Food quality is something that’s not spoken or written about very often these days, but it should be. What and how we eat is a reflection of who we are, and the level of respect we have for our bodies and the planet. Unfortunately, as I learned the hard way, you could have the best of health intentions and still be misled by conflicting misinformation. There is a ton of it out there, and it’s so easy to get sucked in.

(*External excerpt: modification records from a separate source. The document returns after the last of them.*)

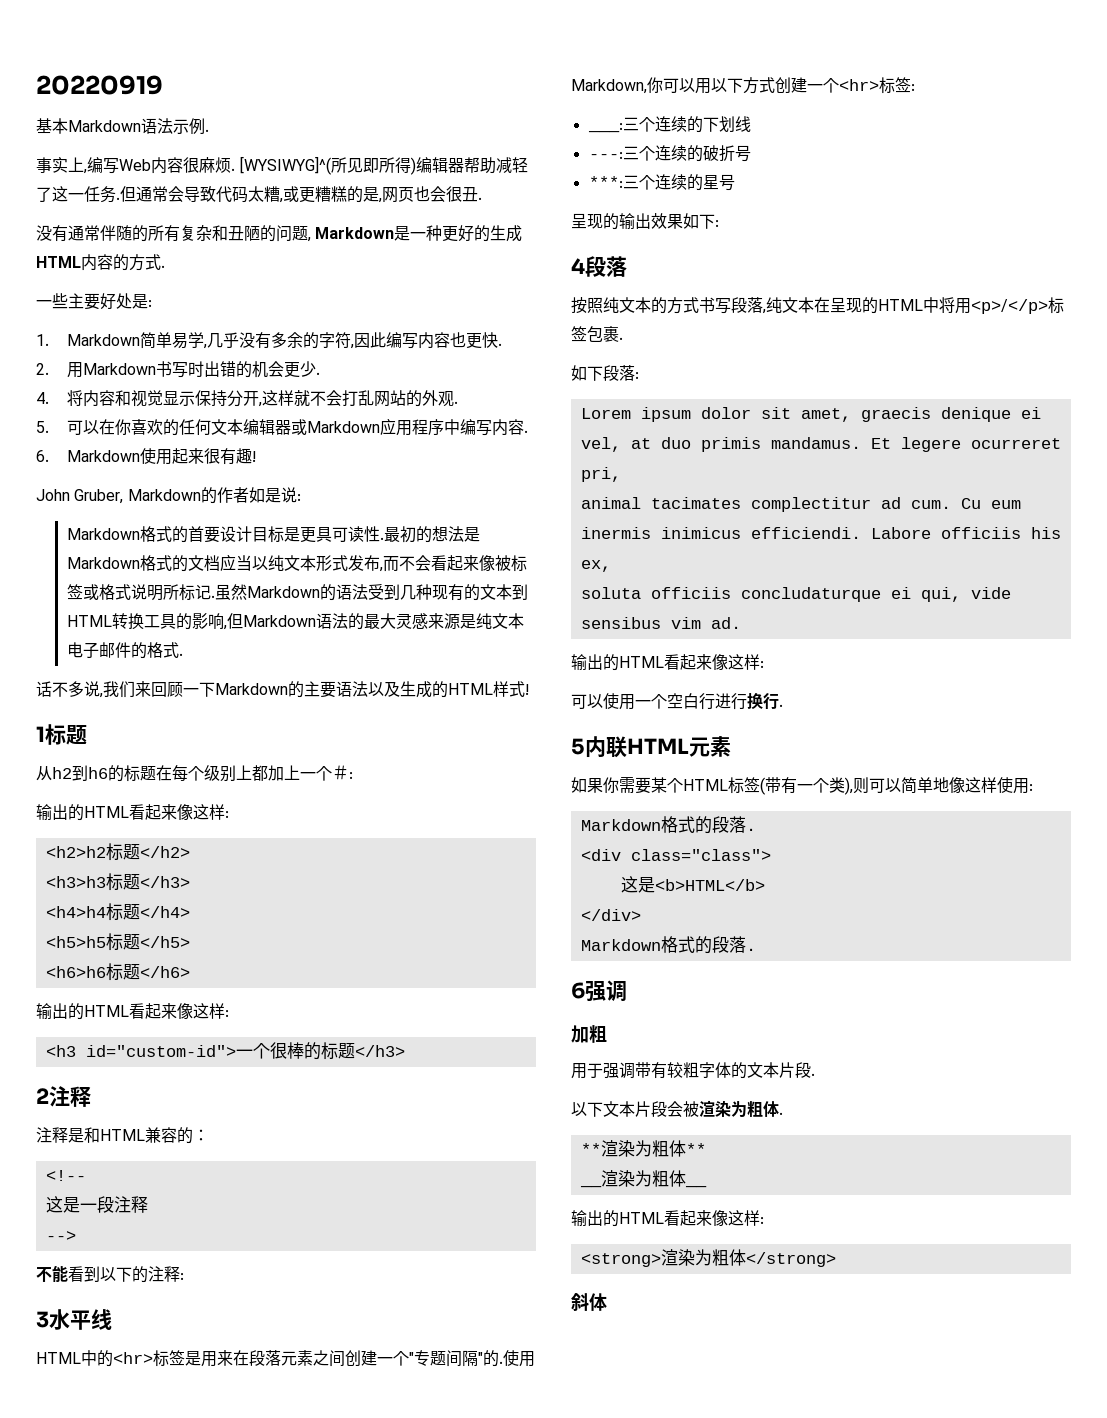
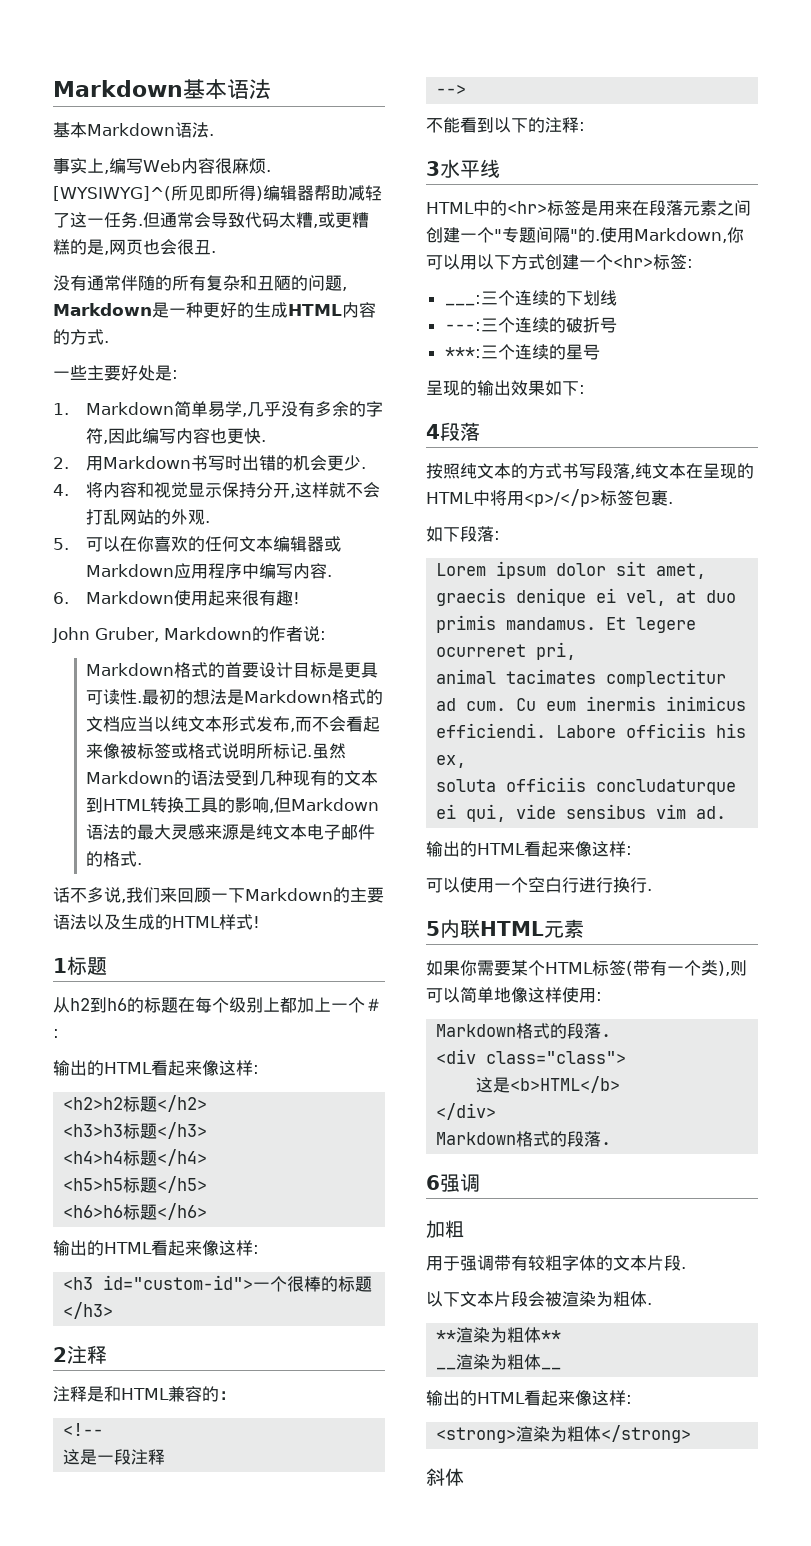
[36,75,163,95] 20220919 -> [53,79,271,99] Markdown基本语法
[173,118,205,135] 示例 -> (209, 130) none
[248,487,281,503] 如是 -> (303, 634) none

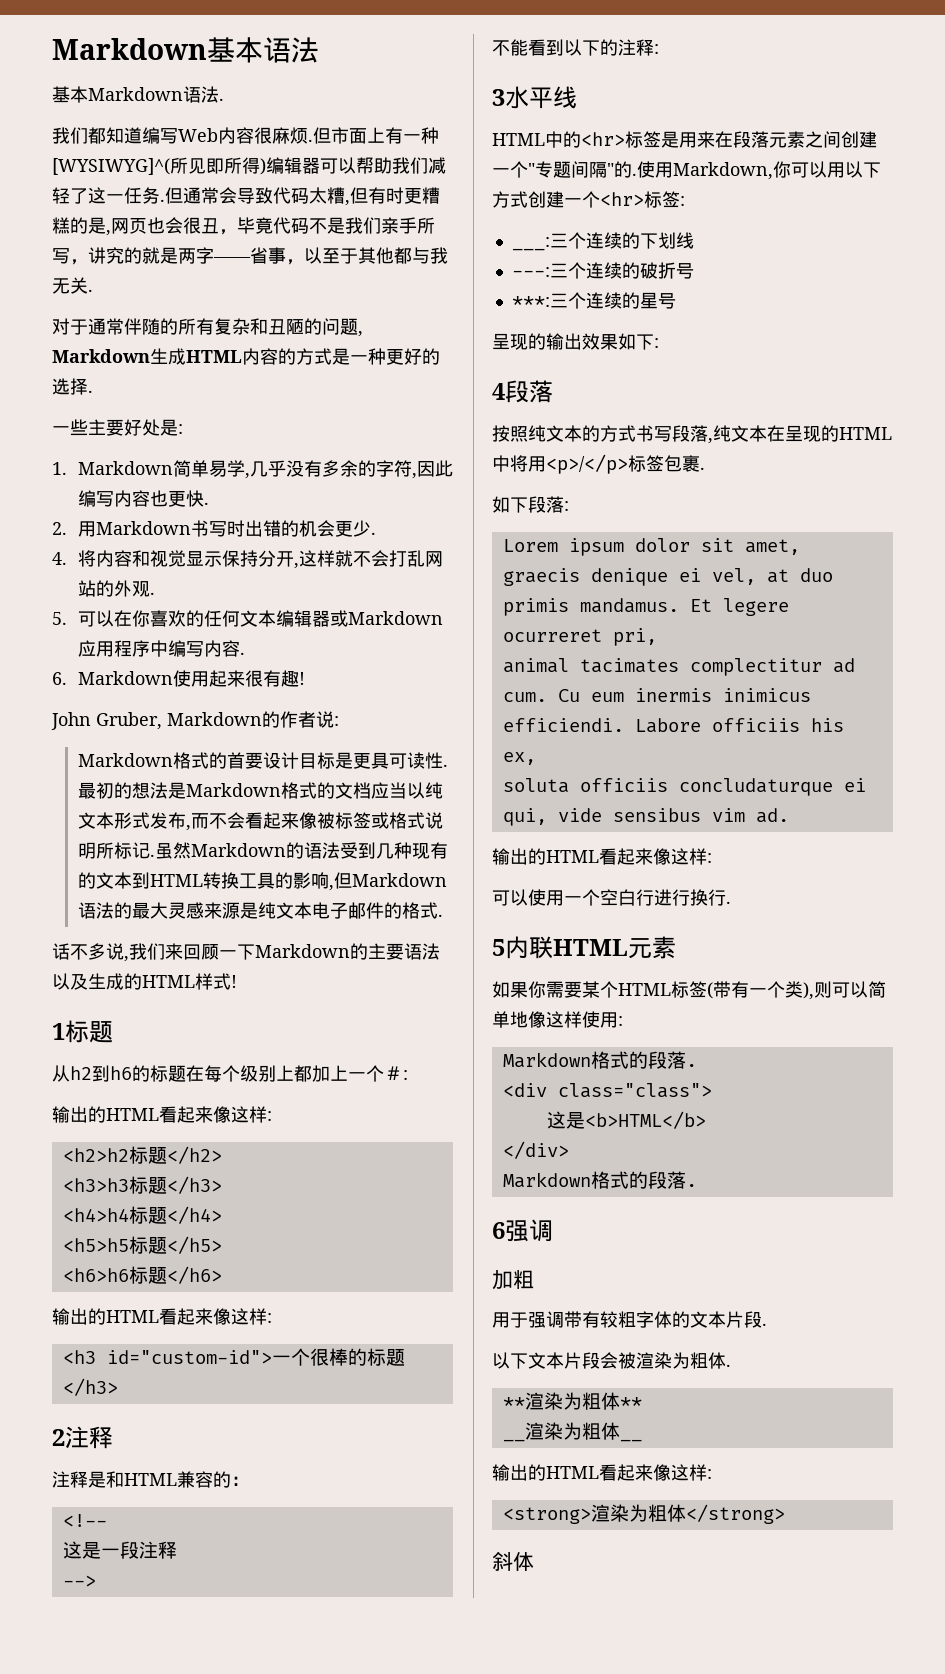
[53,158,109,174] 事实上, -> [52,127,142,144] 我们都知道
(271, 171) none -> [313,127,439,144] 但市面上有一种
[314,185,348,201] 帮助 -> [320,157,428,174] 可以帮助我们
[318,212,335,228] 或 -> [350,187,404,204] 但有时
[211,251,216,253] [53,275,87,291] . // 没有 -> [219,217,435,235] [52,247,448,265] [52,277,93,294] [52,318,88,335] ，毕竟代码不是我们亲手所写，讲究的就是两字——省事，以至于其他都与我无关. // 对于
[152,302,254,318] 是一种更好的 -> (150, 356) none
(104, 337) none -> [332,348,440,365] [52,378,88,395] 是一种更好的选择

Anyway, since I mostly eat grain/dairy/sugar free, I’ve had to tweak a lot of traditional recipes. At first, I did so to help my daughter heal from a serious digestive illness, but slowly I figured out that I had my own severe food sensitivities, and that eating this way was healthier for me too. The difference was that she jumped into significant food changes all at once (and felt better within weeks), but I’ve made gradual changes over the span of a few years. We both eat very differently than we did 5 years ago, when we first began this journey. Small tweaks can add up to big improvements over the years, and last a lot longer than sudden, drastic changes that just don’t stick for most people.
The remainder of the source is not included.